I could hear Kentrell laughing loud as hell, telling on himself after sneaking liquor before dinner.
Lucille used to scold him about it like she was mad in front of my father while secretly smiling behind her wine glass.
My father would tell Lucille that he’s just mimicking the wrong of what they display to us while cutting into his medium-rare steak.

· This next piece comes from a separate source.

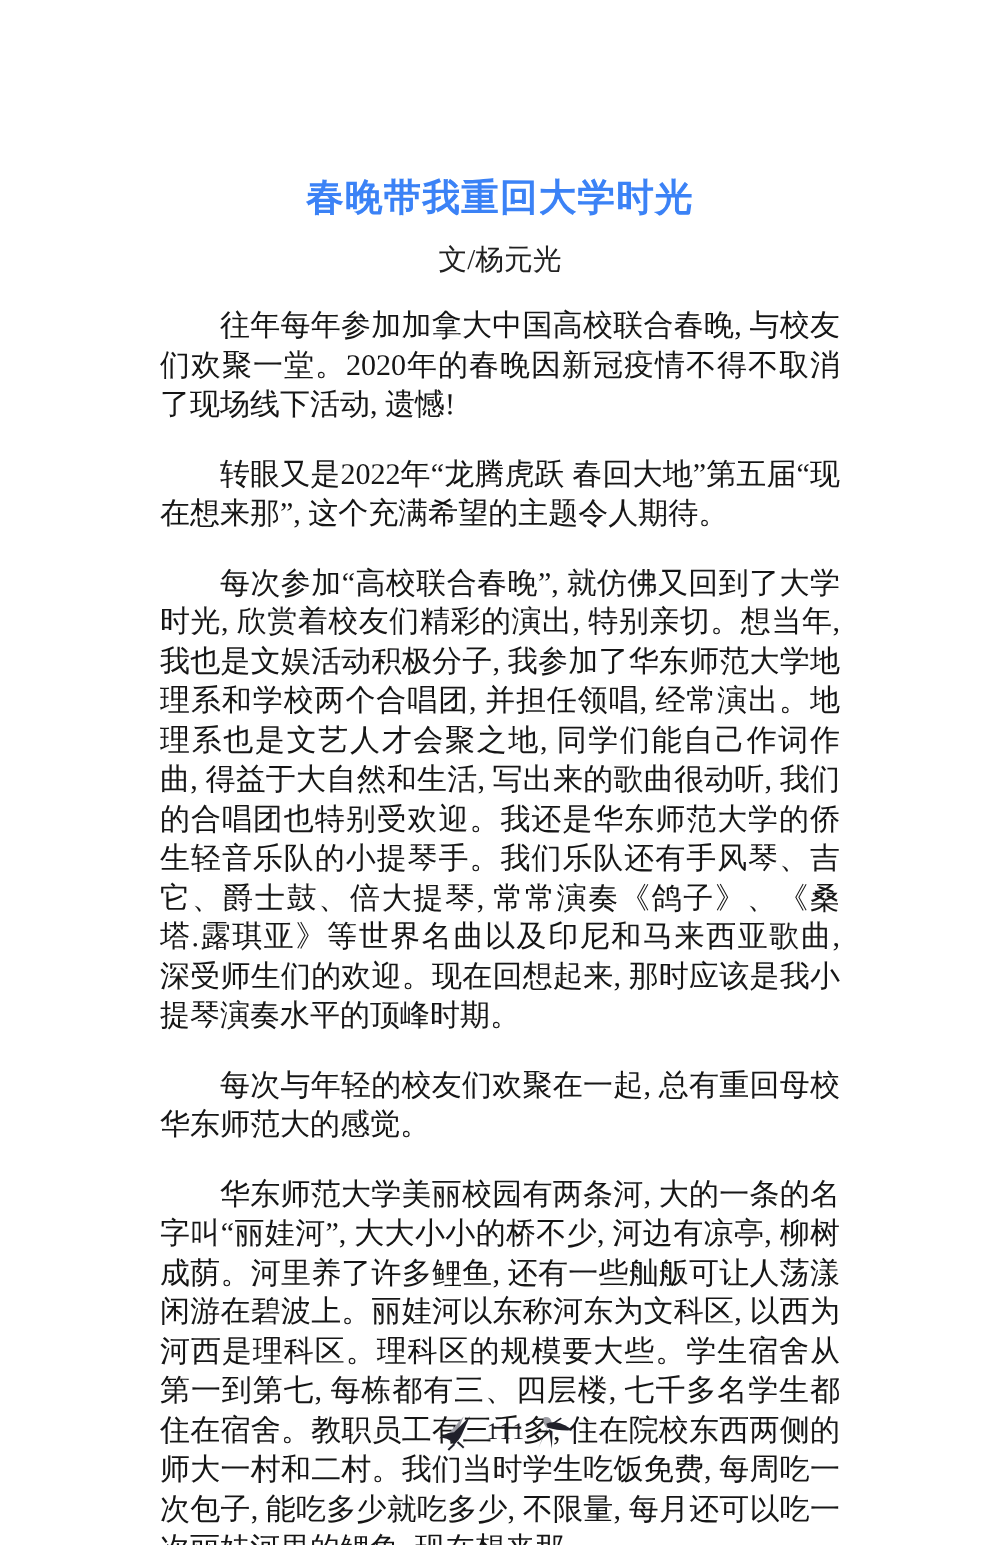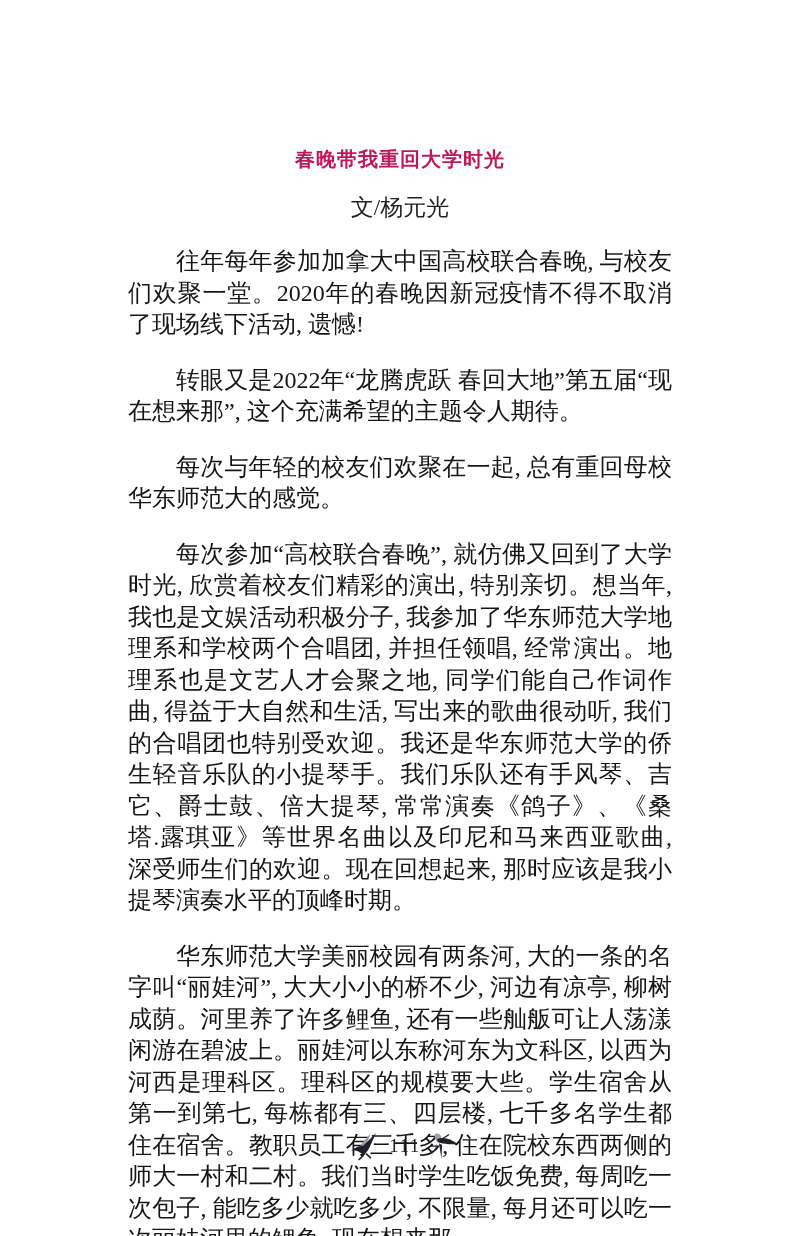"春晚带我重回大学时光" .article-title { color: #be185d -> #3b82f6; font-size: 20px -> 30px }
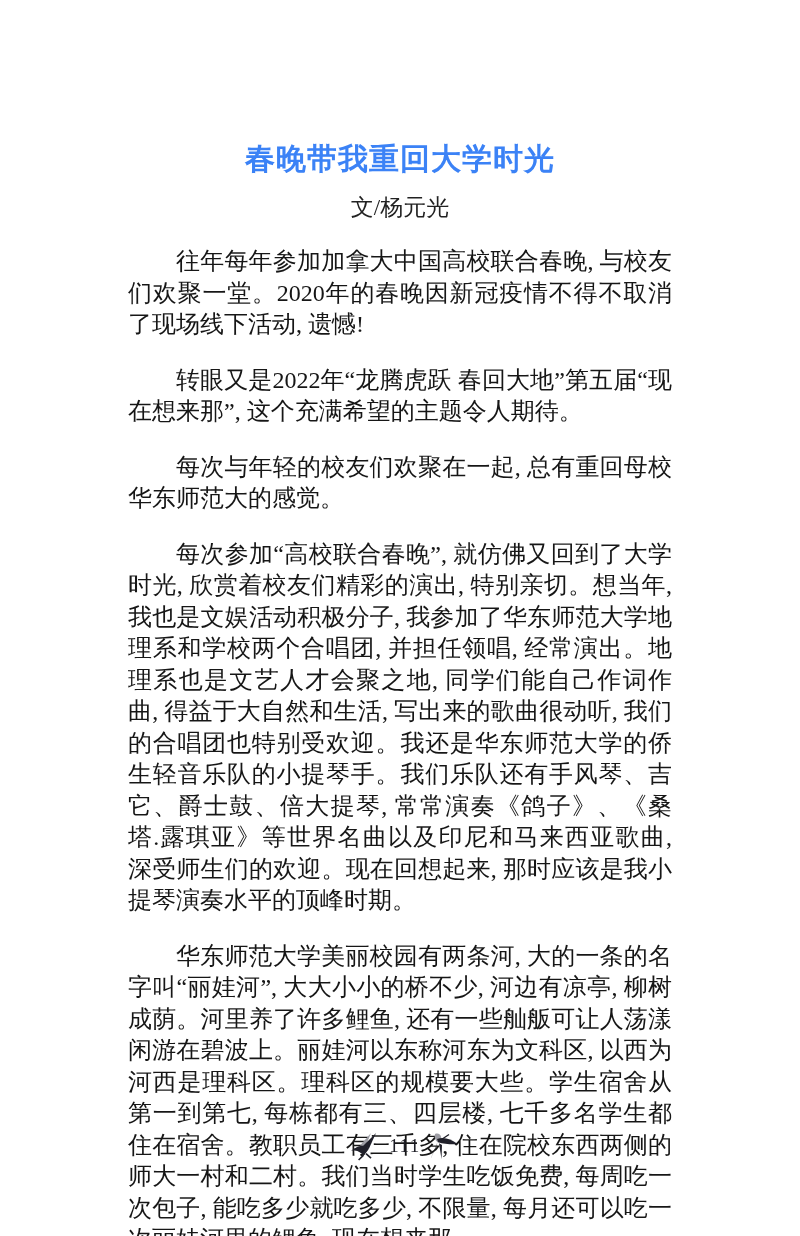"每次与年轻的校友们欢聚在一起, 总有重回母校华东师范大的感觉。" p { order: before "每次参加“高校联合春晚”, 就仿佛又回到了大学时光, 欣赏着校友们精彩的演出," -> after "每次参加“高校联合春晚”, 就仿佛又回到了大学时光, 欣赏着校友们精彩的演出," }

I used to love family dinners… I guess that realization hurt worse than I expected.
Back then I’d sit at this table excited to hear my father speak.
I loved to feel included, important, and chosen by my parents and even my brother.
I had so much hopefulness locked inside of me that it crippled me in the long run.
I didn’t realize that power ate families alive from the inside out.
I swallowed down the lump of sadness before I reached for my father’s seat.
My fingers brushed against it before I pulled it out then sat down in it, feeling sick.
I leaned back slowly while staring around the empty table.
Dead memories sat in each empty chair, I allowed myself to feel the sting of it all.
Kentrell was gone by the hands of me.